### What the task requires:
The lines to copy are those in the listing that hold the word "text".

---+---

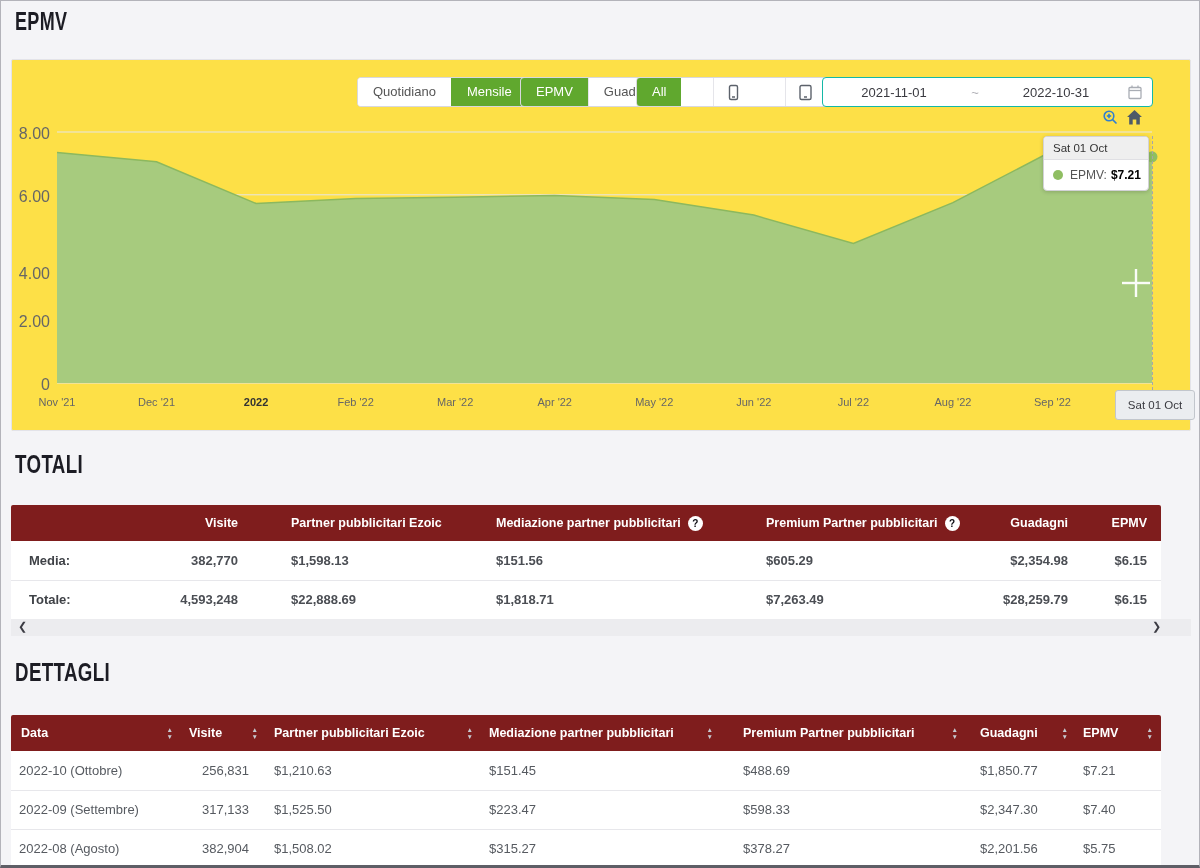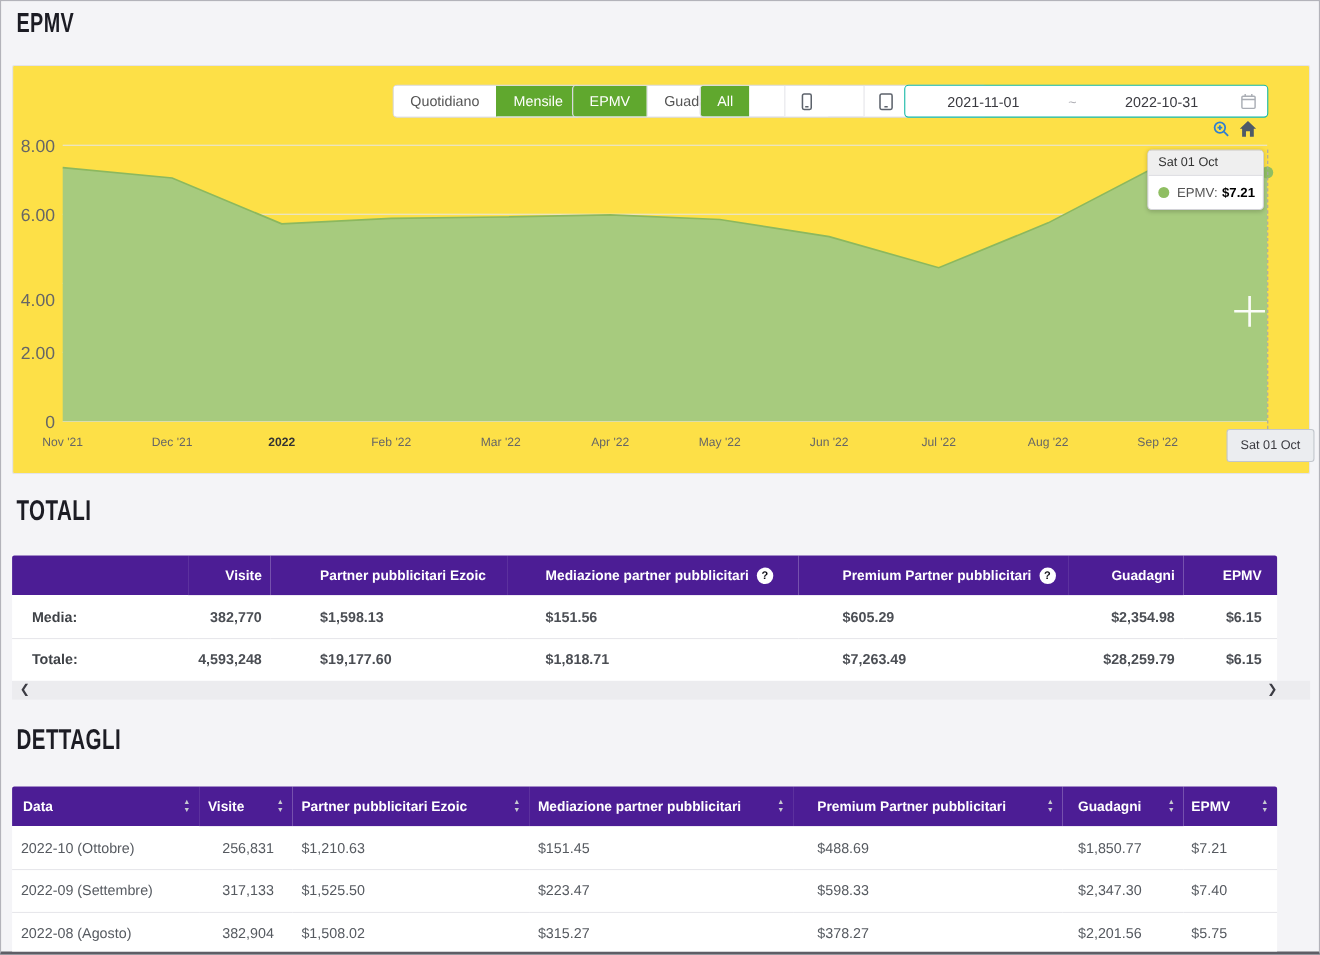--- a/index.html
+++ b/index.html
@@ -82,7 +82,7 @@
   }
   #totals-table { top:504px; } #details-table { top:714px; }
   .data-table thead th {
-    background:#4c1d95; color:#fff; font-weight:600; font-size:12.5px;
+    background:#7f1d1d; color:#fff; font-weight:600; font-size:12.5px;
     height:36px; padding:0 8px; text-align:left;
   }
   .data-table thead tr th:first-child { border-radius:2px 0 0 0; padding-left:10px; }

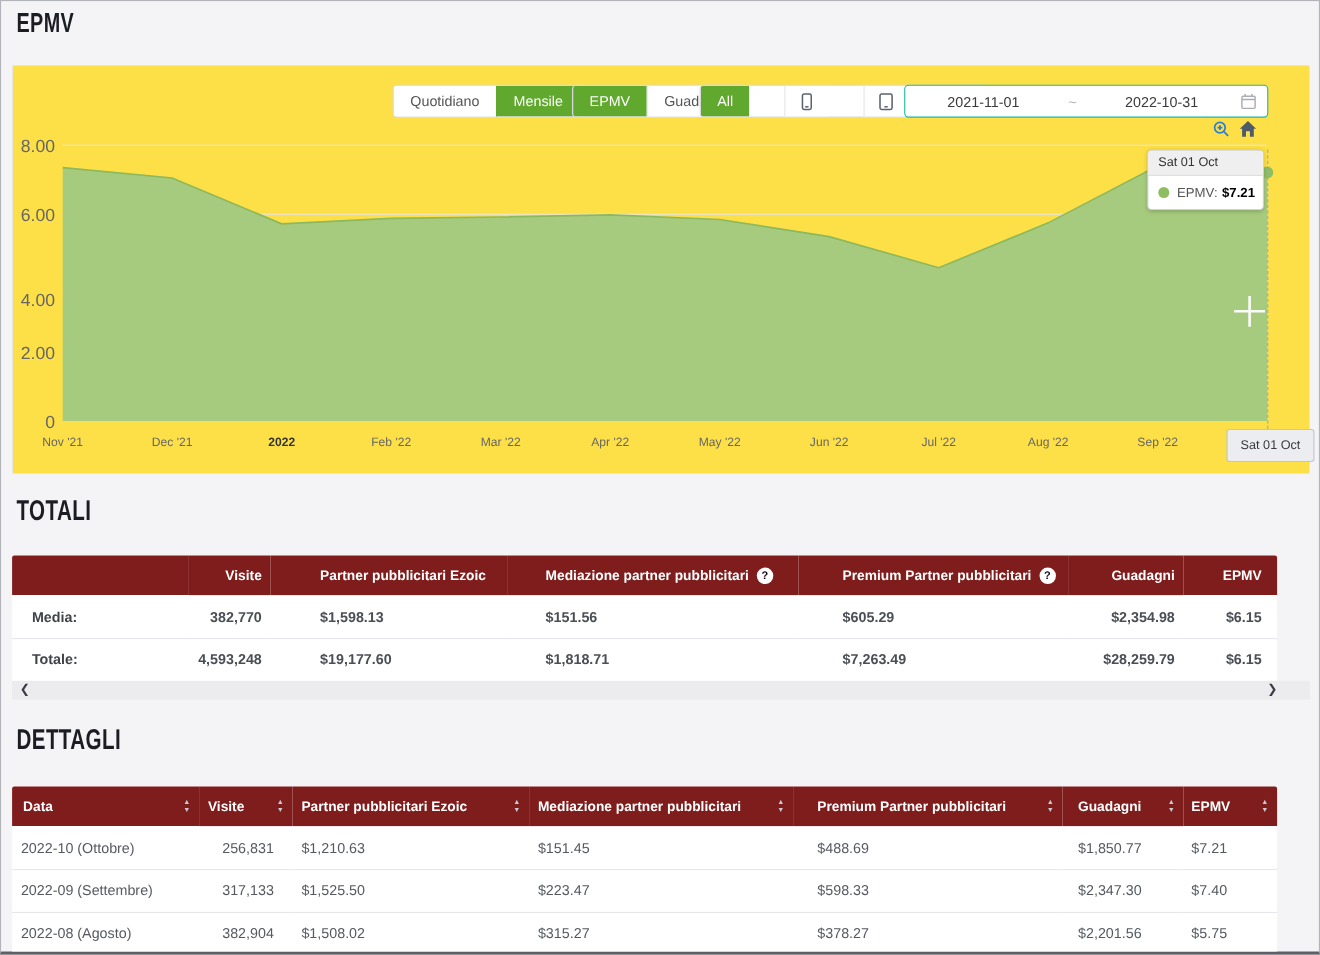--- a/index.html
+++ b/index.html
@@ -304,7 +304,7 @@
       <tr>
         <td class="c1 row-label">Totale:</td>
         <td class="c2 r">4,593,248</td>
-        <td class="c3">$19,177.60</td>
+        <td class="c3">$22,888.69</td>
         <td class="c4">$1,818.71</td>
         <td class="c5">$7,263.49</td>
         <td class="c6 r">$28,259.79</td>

---+---

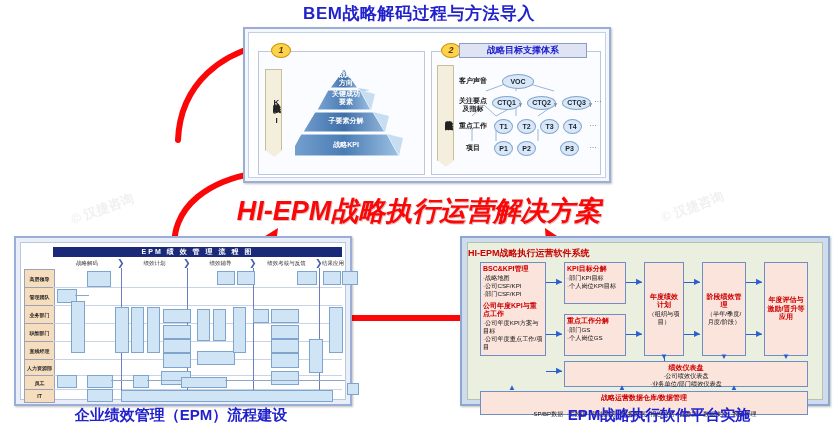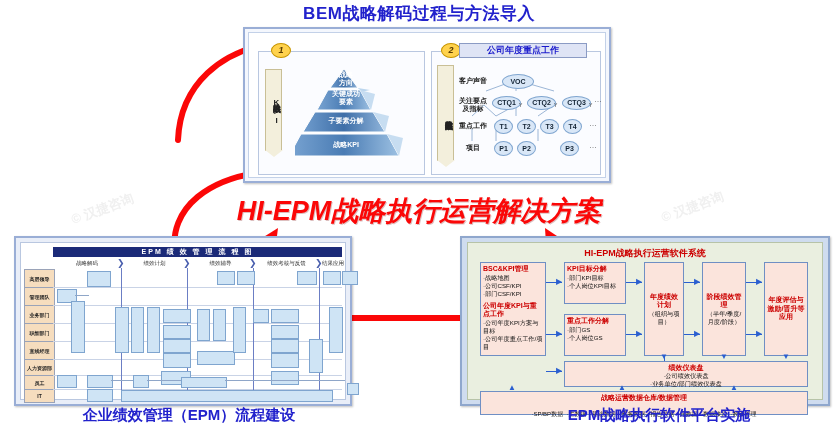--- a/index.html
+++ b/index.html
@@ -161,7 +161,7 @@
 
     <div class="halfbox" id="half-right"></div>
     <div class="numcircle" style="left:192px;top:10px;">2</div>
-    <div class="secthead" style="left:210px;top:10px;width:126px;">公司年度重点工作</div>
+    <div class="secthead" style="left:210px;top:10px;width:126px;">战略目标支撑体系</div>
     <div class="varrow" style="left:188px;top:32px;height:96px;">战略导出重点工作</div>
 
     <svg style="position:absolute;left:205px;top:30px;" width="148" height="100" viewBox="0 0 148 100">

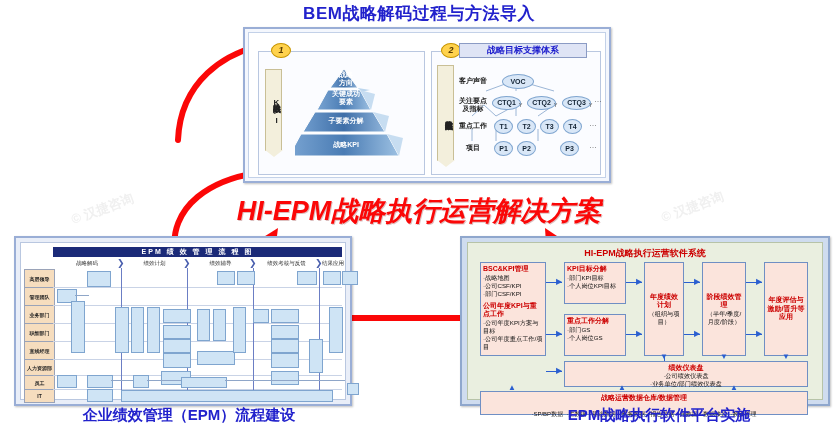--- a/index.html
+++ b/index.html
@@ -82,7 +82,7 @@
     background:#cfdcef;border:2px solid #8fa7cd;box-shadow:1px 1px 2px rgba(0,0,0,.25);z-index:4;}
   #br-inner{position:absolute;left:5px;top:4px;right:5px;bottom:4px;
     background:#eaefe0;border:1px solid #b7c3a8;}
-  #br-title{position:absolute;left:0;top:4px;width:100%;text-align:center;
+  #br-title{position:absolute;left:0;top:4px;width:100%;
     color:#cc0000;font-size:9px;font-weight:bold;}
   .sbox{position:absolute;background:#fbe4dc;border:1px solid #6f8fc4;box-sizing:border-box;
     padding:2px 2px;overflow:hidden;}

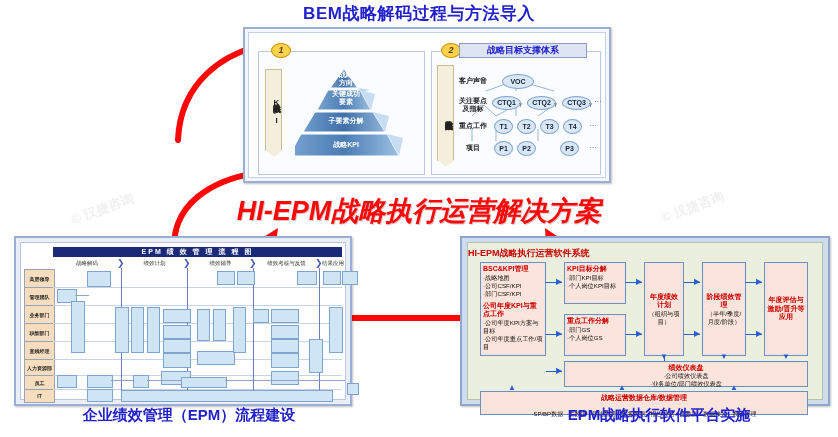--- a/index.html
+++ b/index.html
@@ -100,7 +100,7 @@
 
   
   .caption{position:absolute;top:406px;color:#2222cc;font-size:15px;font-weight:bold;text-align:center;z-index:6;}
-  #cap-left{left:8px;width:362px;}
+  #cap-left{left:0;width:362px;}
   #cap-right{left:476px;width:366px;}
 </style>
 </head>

---+---

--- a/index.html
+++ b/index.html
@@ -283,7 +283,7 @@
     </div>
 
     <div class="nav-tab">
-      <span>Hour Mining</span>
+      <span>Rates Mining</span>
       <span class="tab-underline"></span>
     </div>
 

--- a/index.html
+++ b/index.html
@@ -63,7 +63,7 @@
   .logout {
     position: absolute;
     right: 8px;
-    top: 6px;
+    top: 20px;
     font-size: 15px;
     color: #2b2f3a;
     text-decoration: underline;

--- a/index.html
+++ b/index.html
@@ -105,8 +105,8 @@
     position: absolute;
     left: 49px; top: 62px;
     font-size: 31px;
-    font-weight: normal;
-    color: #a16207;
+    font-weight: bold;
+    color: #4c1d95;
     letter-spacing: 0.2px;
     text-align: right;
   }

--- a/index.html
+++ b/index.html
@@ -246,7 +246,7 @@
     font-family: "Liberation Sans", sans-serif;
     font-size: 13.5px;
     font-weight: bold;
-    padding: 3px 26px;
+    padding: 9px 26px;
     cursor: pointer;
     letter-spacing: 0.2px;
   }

---+---

### Your response:
     height:36px; padding:0 8px; text-align:left;
-  #br-title{position:absolute;left:0;top:4px;width:100%;text-align:center;
   .caption{position:absolute;top:406px;color:#2222cc;font-size:15px;font-weight:bold;text-align:center;z-index:6;}
     text-decoration: underline;
     text-align: right;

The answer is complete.